A client may use his own representation for a rope by implementing a small set of basic operations on the new representation. Examples of this are given later in this documentation.
A brief summary of all the operations in the Rope interface appears below. The goal of this summary is to convey the general character of what exists, rather than all of the details. So in this summary, procedures are grouped into classes according to their function. The detailed description that comes in the next section is arranged alphabetically by procedure name.
In all operations, NIL is equivalent to the null rope (""). However, not all ropes with length of zero are NIL; the correct way to test whether or not a rope r is null is by r.Length[] = 0. In fact, it is seldom useful to compare two ropes r1 and r2 using the built-in compare operation r1 = r2, since this just compares pointer values; Rope.Compare[r1, r2] should be used instead.

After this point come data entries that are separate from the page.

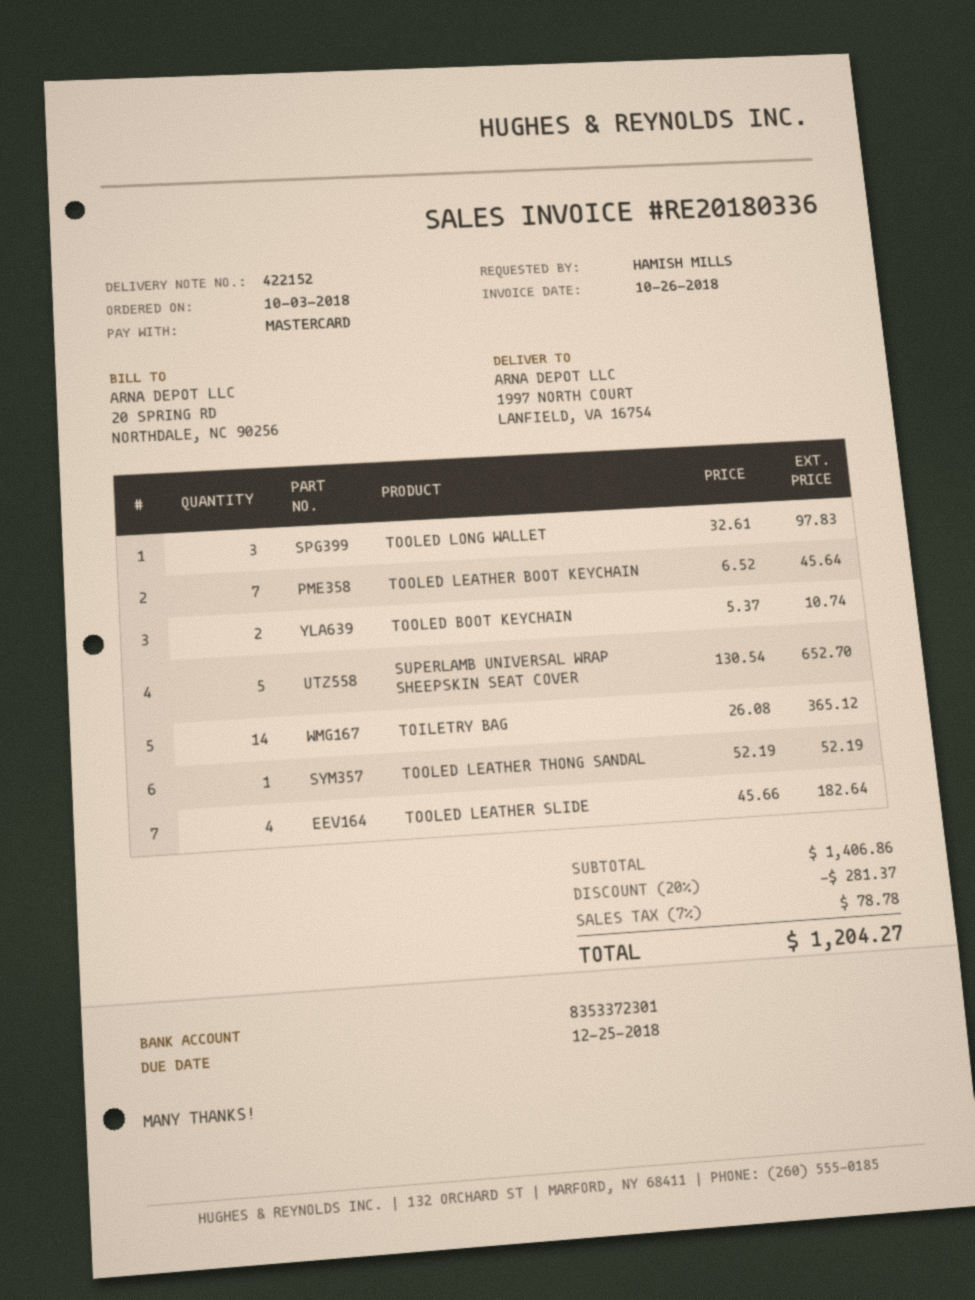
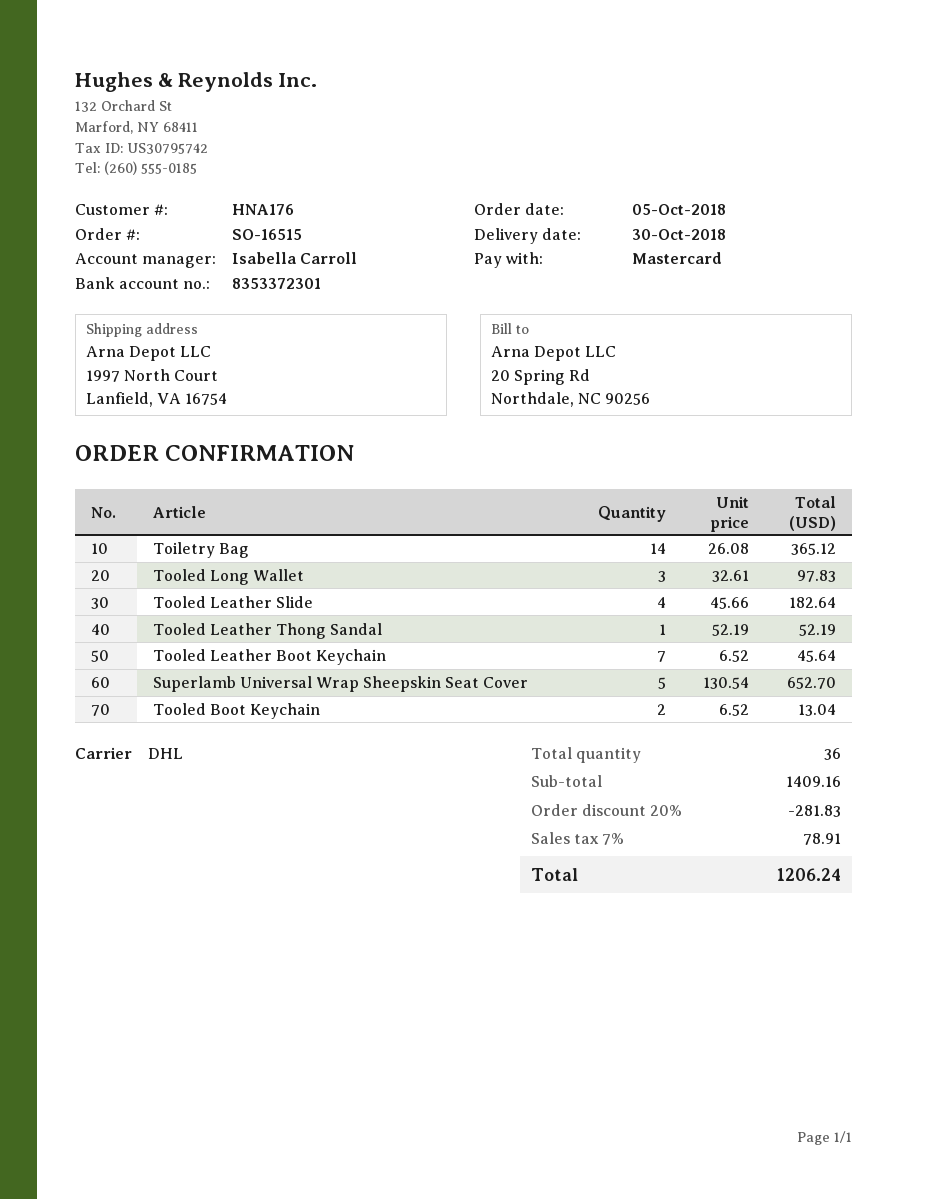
order date: 2018-10-03 -> 2018-10-05
TOOLED BOOT KEYCHAIN: 2 x 5.37 = 10.74 -> 2 x 6.52 = 13.04
subtotal: 1406.86 -> 1409.16
discount: 20% = 281.37 -> 20% = 281.83
tax: 7% = 78.78 -> 7% = 78.91
total: 1204.27 -> 1206.24

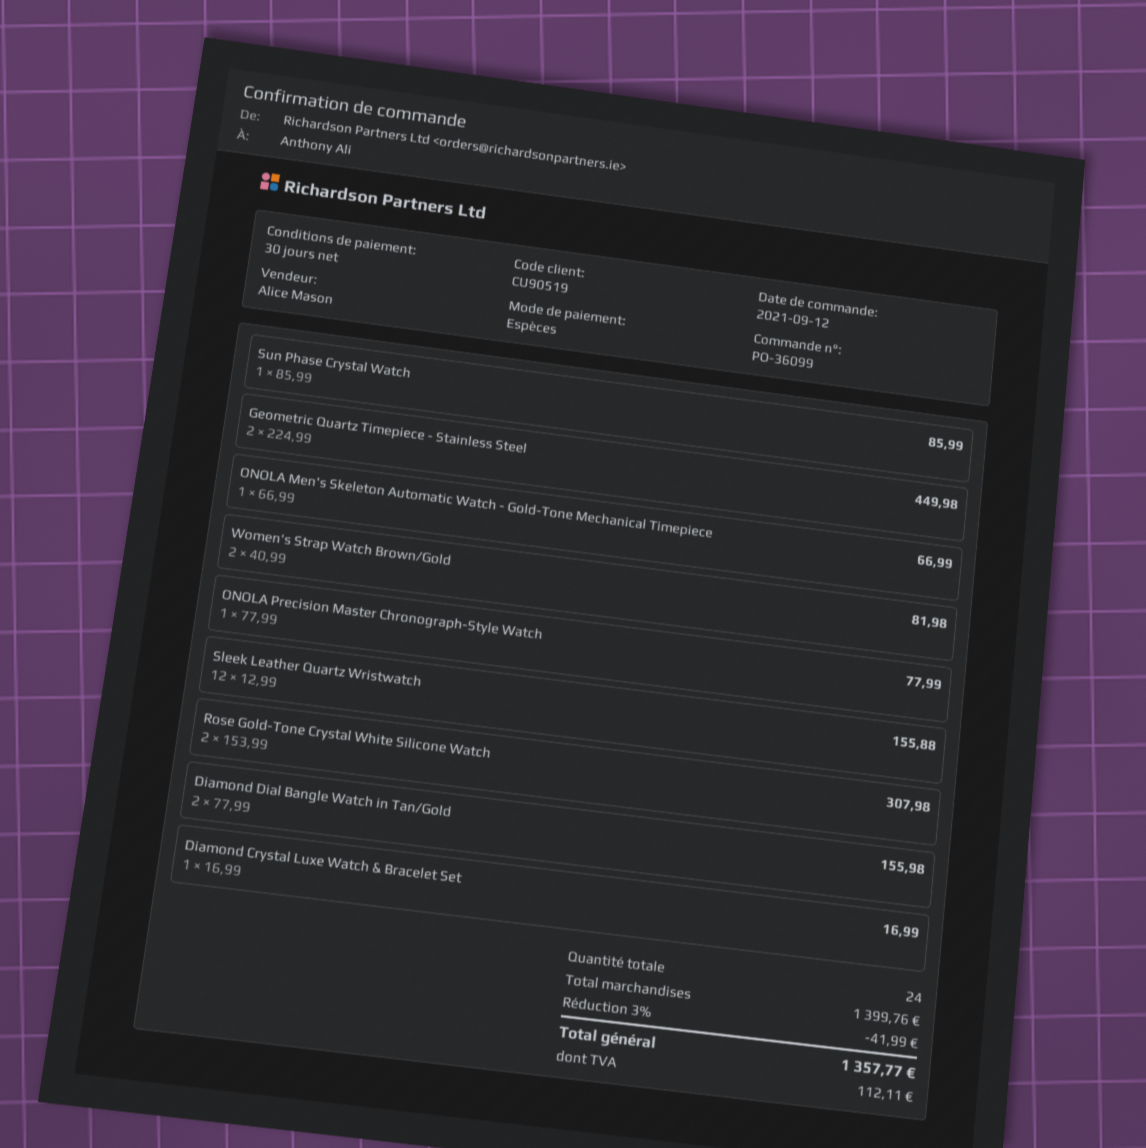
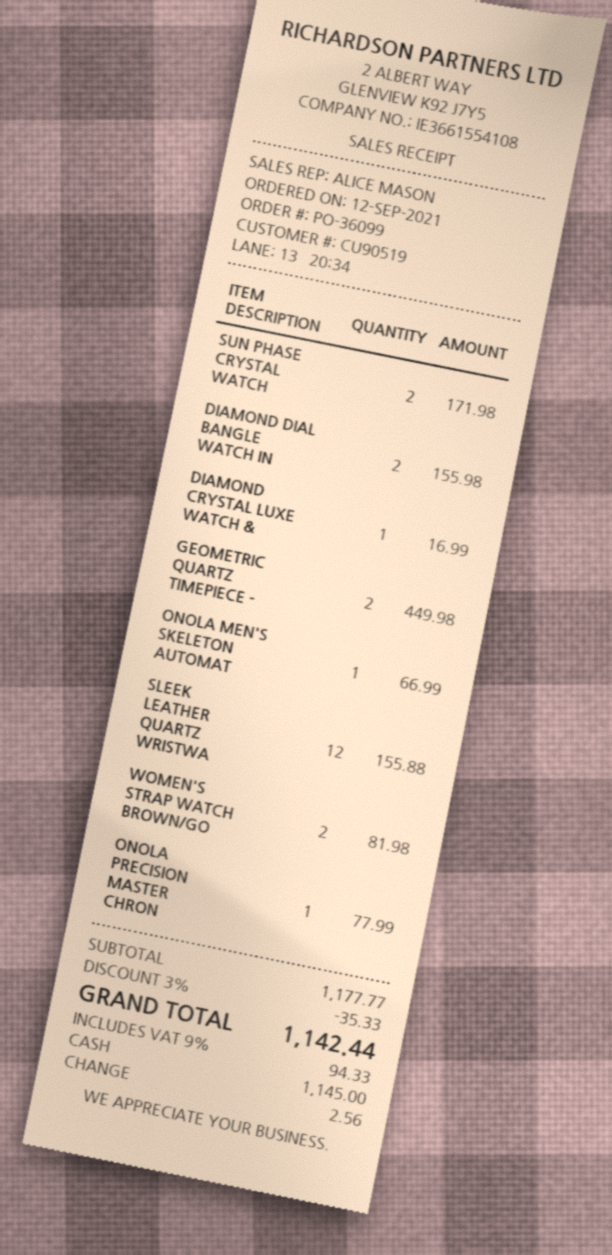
Sun Phase Crystal Watch: 1 for 85.99 -> 2 for 171.98
Rose Gold-Tone Crystal White Silicone Watch: 2 for 307.98 -> none
subtotal: 1399.76 -> 1177.77
discount: 3% = 41.99 -> 3% = 35.33
tax: 112.11 -> 94.33
total: 1357.77 -> 1142.44

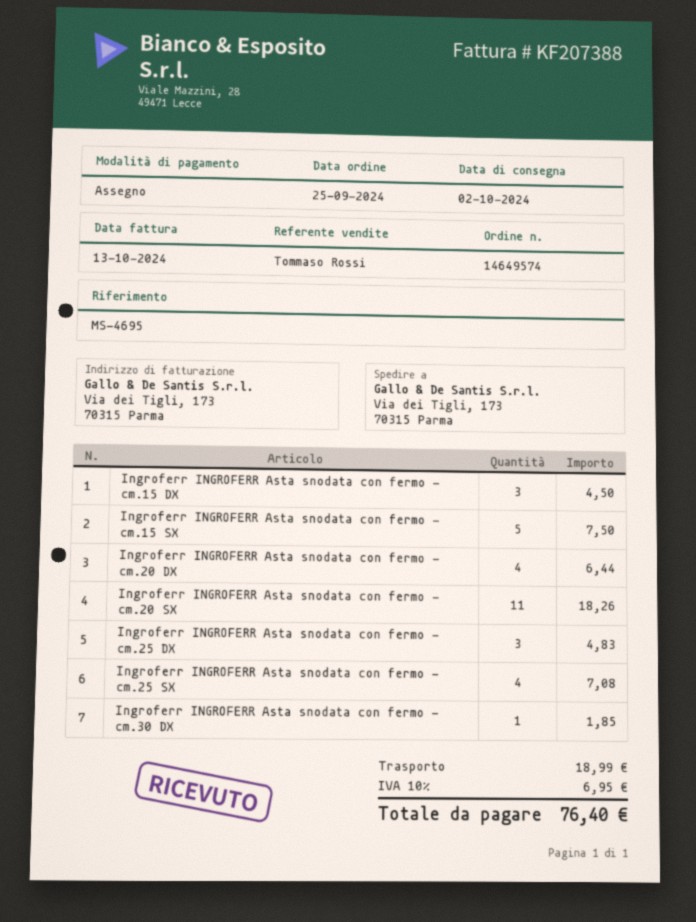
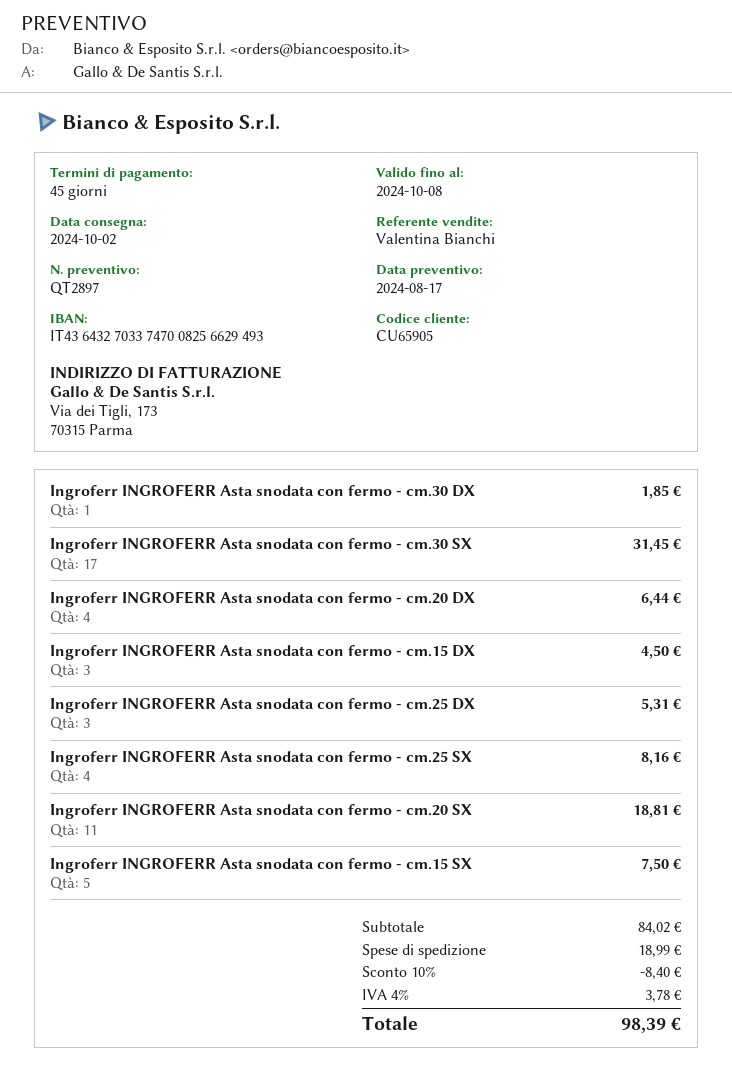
sales rep: Tommaso Rossi -> Valentina Bianchi
Ingroferr INGROFERR Asta snodata con fermo - cm.20 SX: 11 for 18.26 -> 11 for 18.81
Ingroferr INGROFERR Asta snodata con fermo - cm.25 DX: 3 for 4.83 -> 3 for 5.31
Ingroferr INGROFERR Asta snodata con fermo - cm.25 SX: 4 for 7.08 -> 4 for 8.16
Ingroferr INGROFERR Asta snodata con fermo - cm.30 SX: none -> 17 for 31.45
discount: none -> 10% = 8.40
tax: 10% = 6.95 -> 4% = 3.78
total: 76.40 -> 98.39

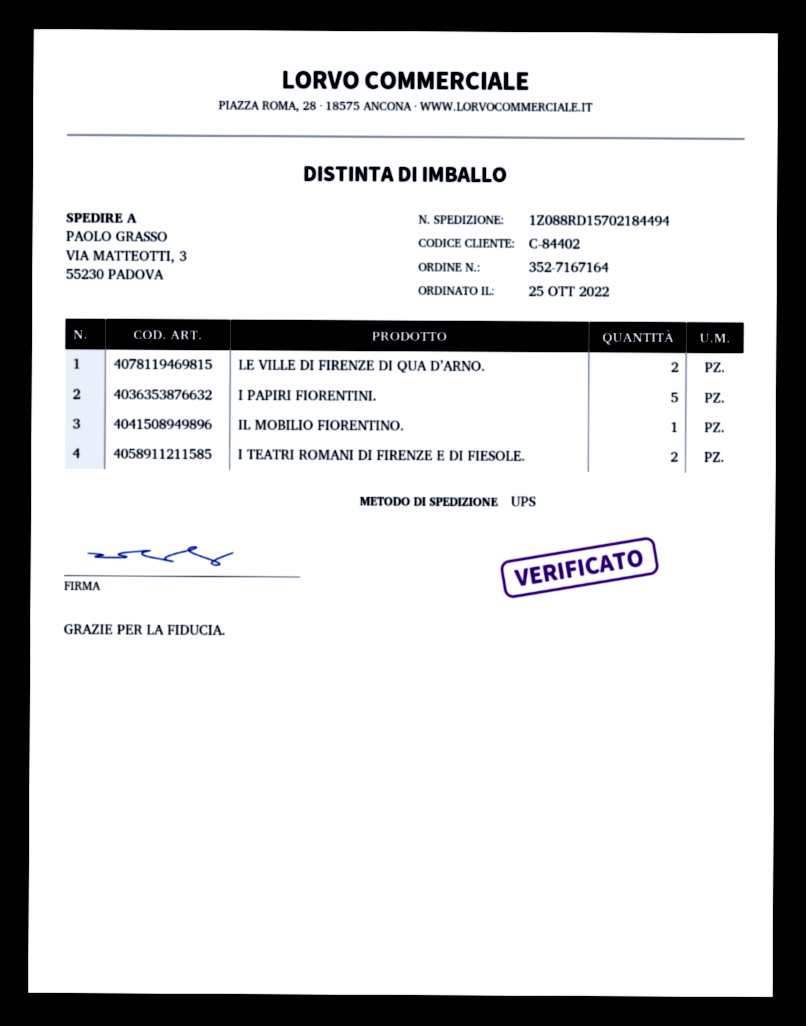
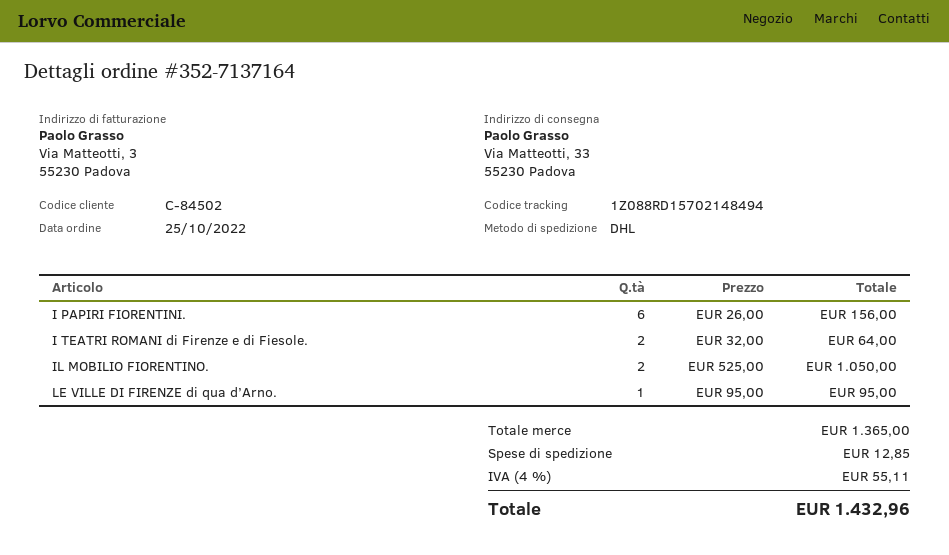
order number: 352-7167164 -> 352-7137164
customer number: C-84402 -> C-84502
shipping method: UPS -> DHL
tracking number: 1Z088RD15702184494 -> 1Z088RD15702148494
ship to: VIA MATTEOTTI, 3, 55230 PADOVA -> Via Matteotti, 33, 55230 Padova
LE VILLE DI FIRENZE DI QUA D’ARNO.: 2 -> 1
I PAPIRI FIORENTINI.: 5 -> 6
IL MOBILIO FIORENTINO.: 1 -> 2

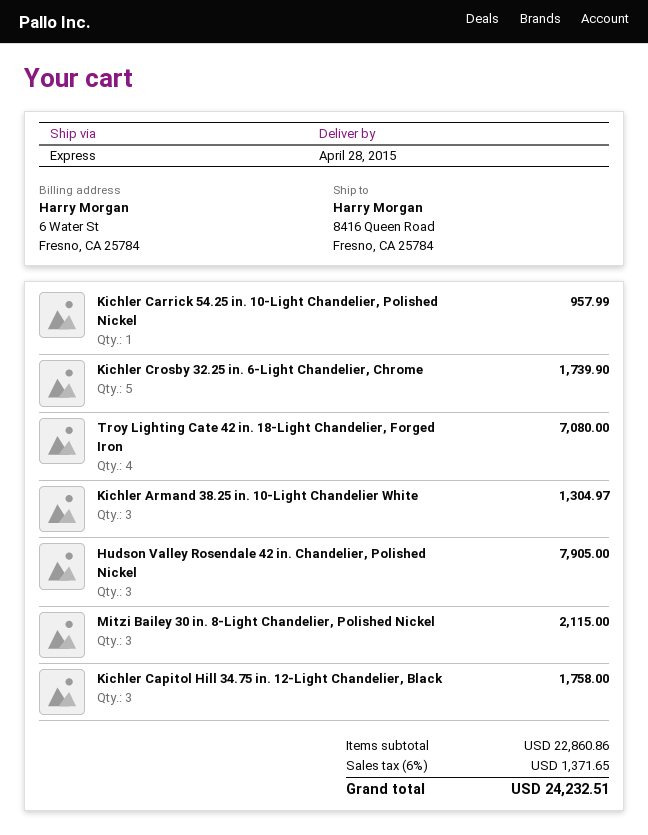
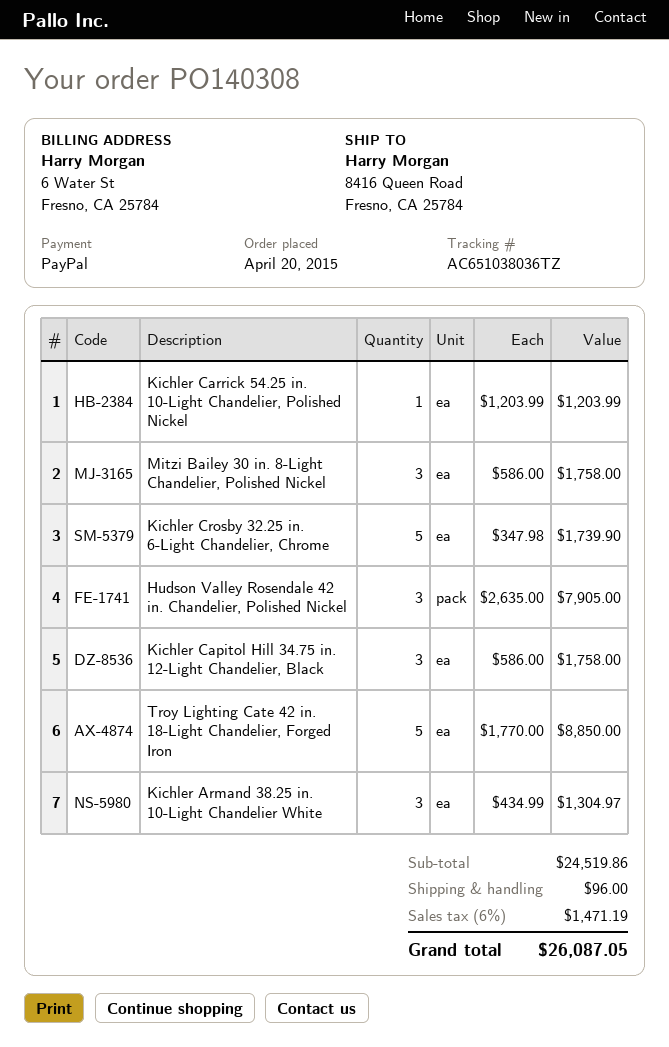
Kichler Carrick 54.25 in. 10-Light Chandelier, Polished Nickel: 1 for 957.99 -> 1 for 1203.99
Troy Lighting Cate 42 in. 18-Light Chandelier, Forged Iron: 4 for 7080.00 -> 5 for 8850.00
Mitzi Bailey 30 in. 8-Light Chandelier, Polished Nickel: 3 for 2115.00 -> 3 for 1758.00
subtotal: 22860.86 -> 24519.86
shipping: none -> 96.00
tax: 6% = 1371.65 -> 6% = 1471.19
total: 24232.51 -> 26087.05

MaxLen is the maximum number of characters in a rope; it is LAST[INT] = 2147483647. The maximum number of characters in a text rope is LAST[NAT] = 32767.
The Rope interface always describes a range of characters in a rope (called a piece in the comments below) by specifying the first character position (start) and the number of characters to include (len). If start is negative or greater than the length of the rope, a bounds fault occurs (RuntimeError.BoundsFault, the same error used by array bounds checking). A negative value of len describes an empty piece, while an excessively large value of len describes a piece extending to the end of the rope. In the procedures below, start always defaults to 0 and len always defaults to MaxLen.
Several operations take a case argument, which means "case significant". If case is TRUE, upper case characters are treated as distinct from lower case characters; if case is FALSE, an upper case character is treated as the corresponding lower case character. In the procedures below, case always defaults to TRUE (case is significant).
Constructing a rope
FromChar [c:
CHAR]
RETURNS [Text]
returns a new rope containing the single character c
FromProc [len:
INT, p:
PROC
RETURNS [
CHAR], maxPiece:
INT]
RETURNS [
ROPE]
returns a new rope r, Length[r] = len, contents from sequentially calling p
FromRefText [s:
REF
TEXT]
RETURNS [Text]
returns a new rope, contents resulting from s
MakeRope
[base: REF ANY, size: INT, fetch: FetchType, map: MapType, pieceMap: PieceMapType]
RETURNS [ROPE]
returns a client-defined rope with given size and operations
The two primitive operations on a rope
Fetch [base:
ROPE, index:
INT]
RETURNS [
CHAR]
returns the indexed character in the rope (or raises BoundsFault)
Length [base:
ROPE]
RETURNS [
INT]
returns the number of characters in base.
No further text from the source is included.